:: What is expected ::
Among the entries that follow, locate the line with "color: #fef9c3 ->" and the line with "html: <div> <div>". Output those lines and all lines in between, exactly, minus the pictures.

(Recorded information begins)

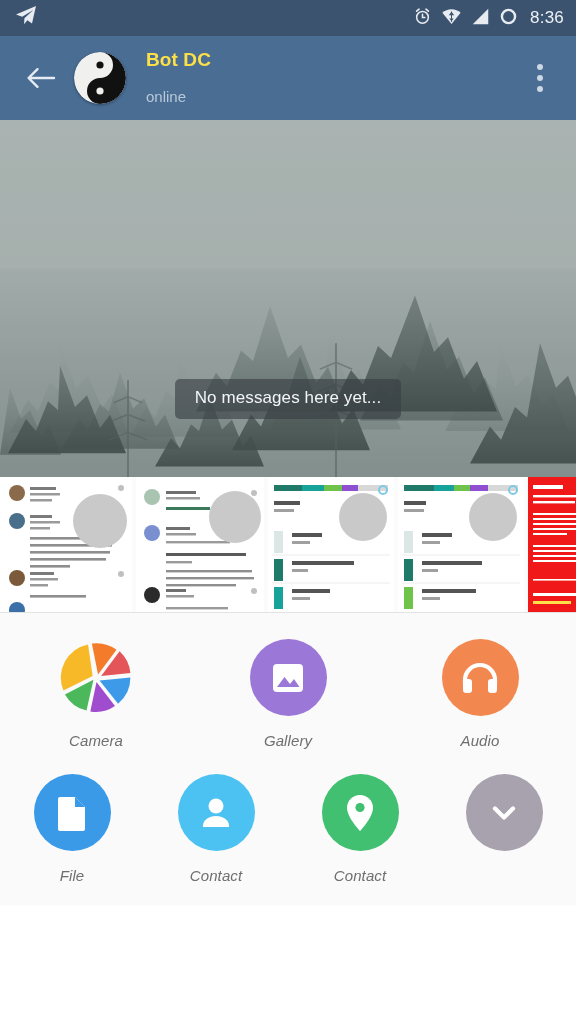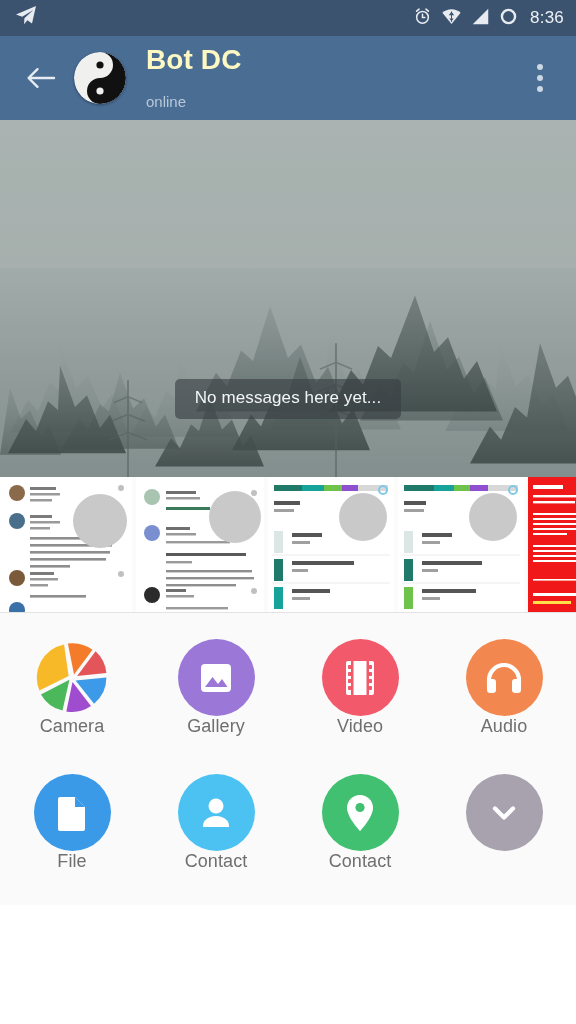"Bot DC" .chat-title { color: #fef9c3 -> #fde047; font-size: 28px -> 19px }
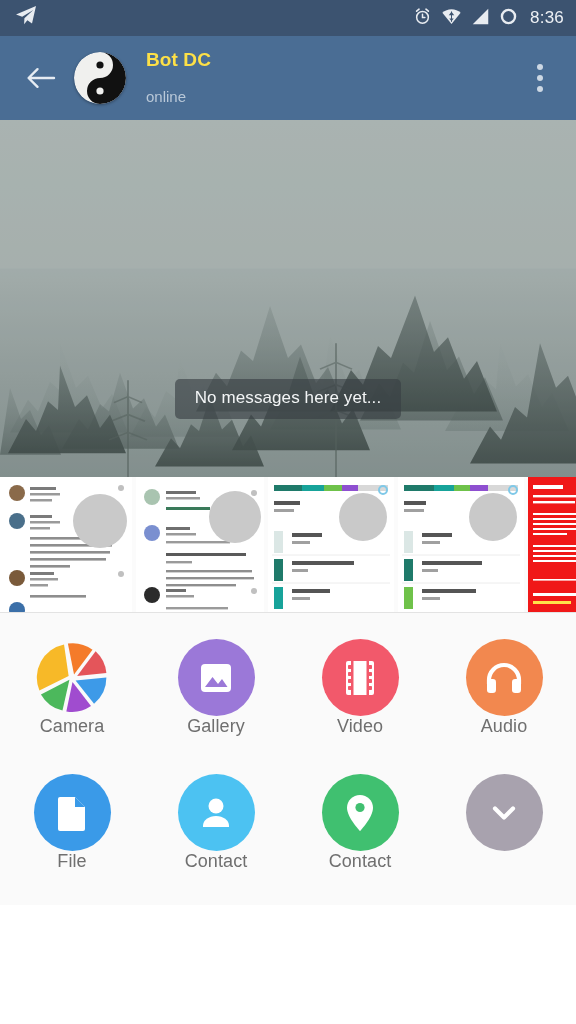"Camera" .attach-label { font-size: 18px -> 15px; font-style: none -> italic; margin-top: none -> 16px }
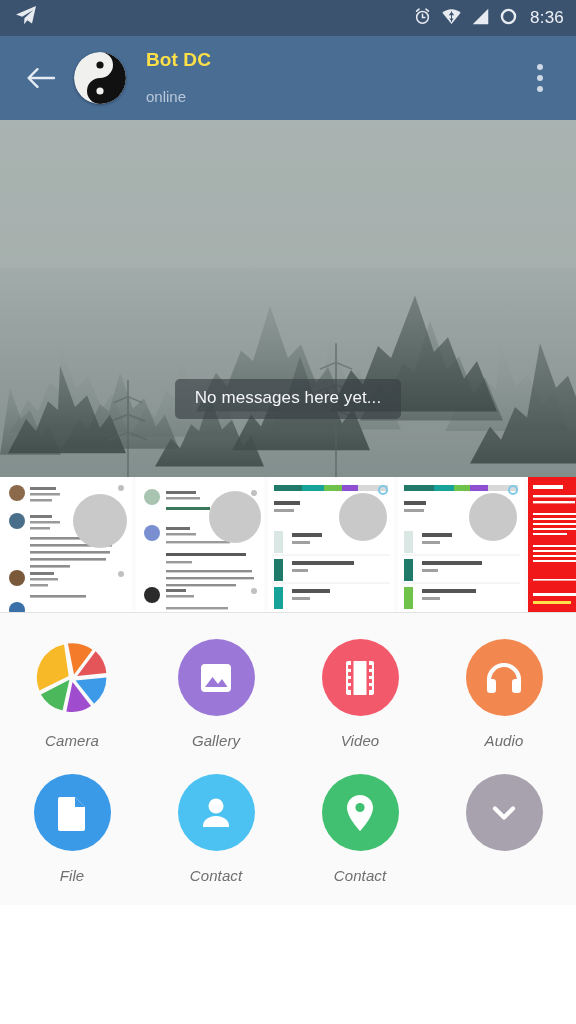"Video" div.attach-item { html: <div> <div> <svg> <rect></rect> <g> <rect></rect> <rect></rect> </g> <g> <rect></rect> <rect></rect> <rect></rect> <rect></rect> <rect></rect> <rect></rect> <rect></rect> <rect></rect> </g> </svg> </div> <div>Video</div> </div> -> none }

(Recorded information ends)
(Recorded information begins)

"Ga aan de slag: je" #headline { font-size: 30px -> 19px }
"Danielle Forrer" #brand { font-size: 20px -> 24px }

(Recorded information ends)

:: Answer box ::
"Bot DC" .chat-title { color: #fef9c3 -> #fde047; font-size: 28px -> 19px }
"Camera" .attach-label { font-size: 18px -> 15px; font-style: none -> italic; margin-top: none -> 16px }
"Video" div.attach-item { html: <div> <div> <svg> <rect></rect> <g> <rect></rect> <rect></rect> </g> <g> <rect></rect> <rect></rect> <rect></rect> <rect></rect> <rect></rect> <rect></rect> <rect></rect> <rect></rect> </g> </svg> </div> <div>Video</div> </div> -> none }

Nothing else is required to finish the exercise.